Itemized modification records
──────────

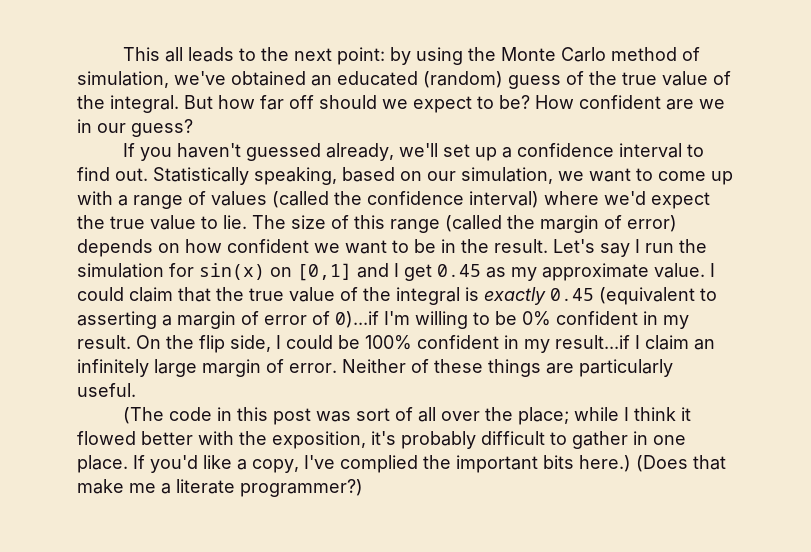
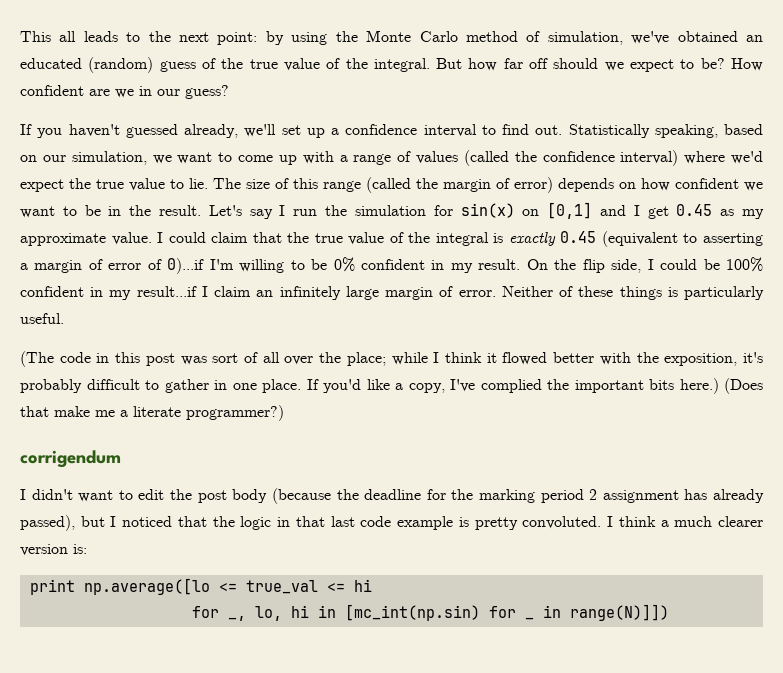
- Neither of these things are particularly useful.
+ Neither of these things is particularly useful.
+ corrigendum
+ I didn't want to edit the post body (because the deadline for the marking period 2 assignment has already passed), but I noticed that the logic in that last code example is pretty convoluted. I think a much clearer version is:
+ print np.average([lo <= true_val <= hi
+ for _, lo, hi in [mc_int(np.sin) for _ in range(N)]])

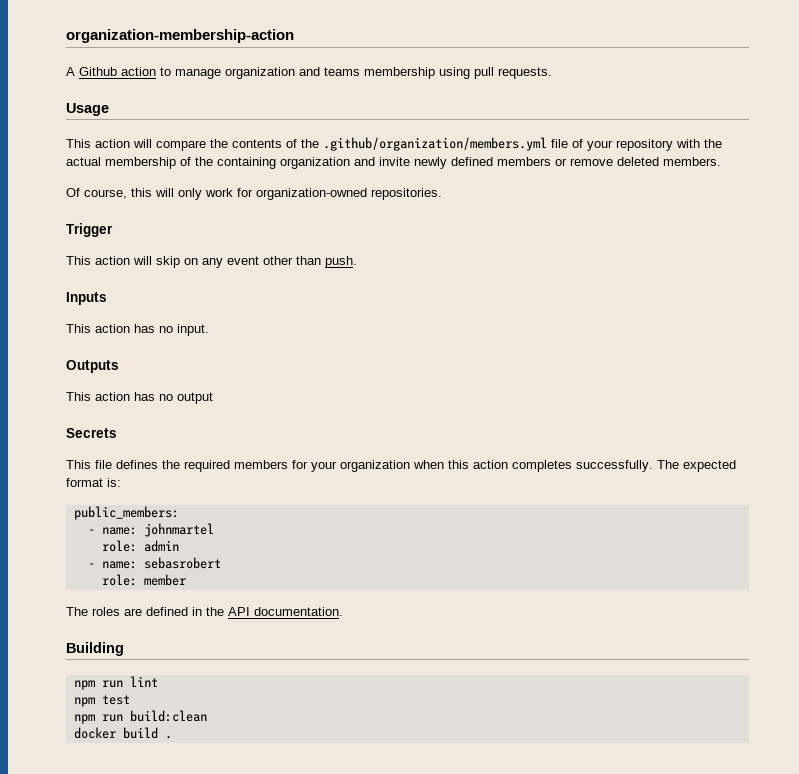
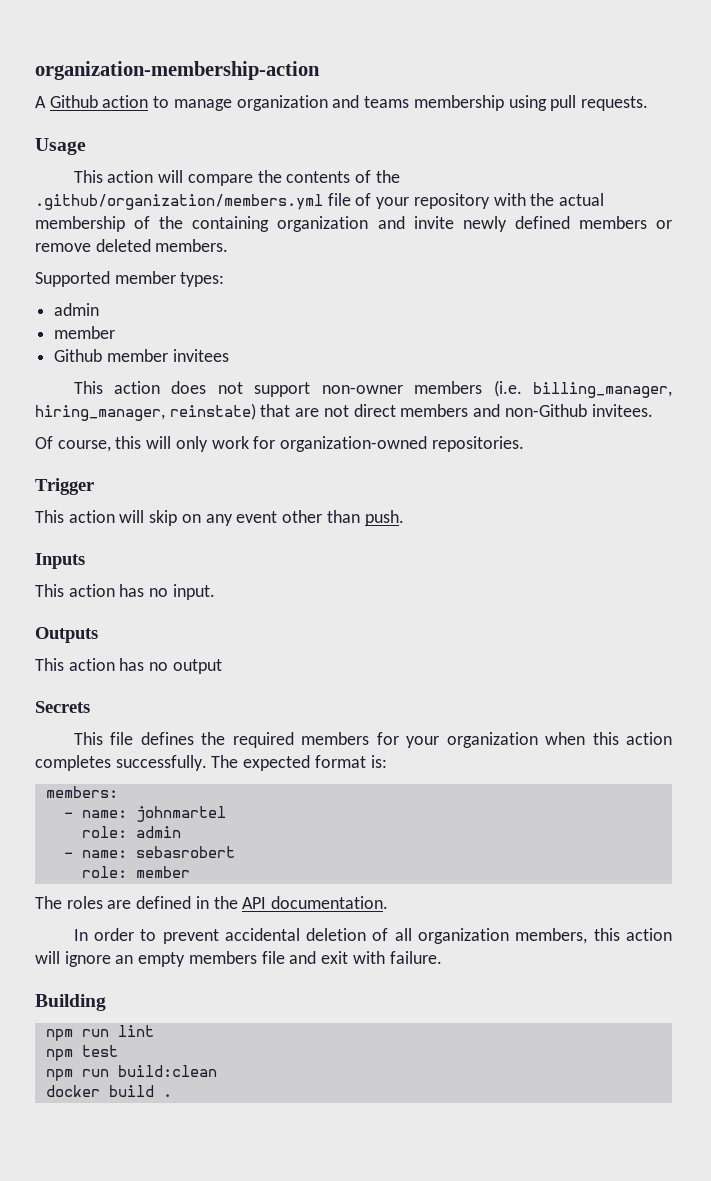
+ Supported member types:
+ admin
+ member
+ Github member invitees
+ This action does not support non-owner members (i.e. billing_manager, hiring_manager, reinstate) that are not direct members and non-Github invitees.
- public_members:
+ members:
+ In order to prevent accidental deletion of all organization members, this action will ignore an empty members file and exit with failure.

──────────

Transcribe all of the records exactly, without reproducing their pictures.

- Neither of these things are particularly useful.
+ Neither of these things is particularly useful.
+ corrigendum
+ I didn't want to edit the post body (because the deadline for the marking period 2 assignment has already passed), but I noticed that the logic in that last code example is pretty convoluted. I think a much clearer version is:
+ print np.average([lo <= true_val <= hi
+ for _, lo, hi in [mc_int(np.sin) for _ in range(N)]])

+ Supported member types:
+ admin
+ member
+ Github member invitees
+ This action does not support non-owner members (i.e. billing_manager, hiring_manager, reinstate) that are not direct members and non-Github invitees.
- public_members:
+ members:
+ In order to prevent accidental deletion of all organization members, this action will ignore an empty members file and exit with failure.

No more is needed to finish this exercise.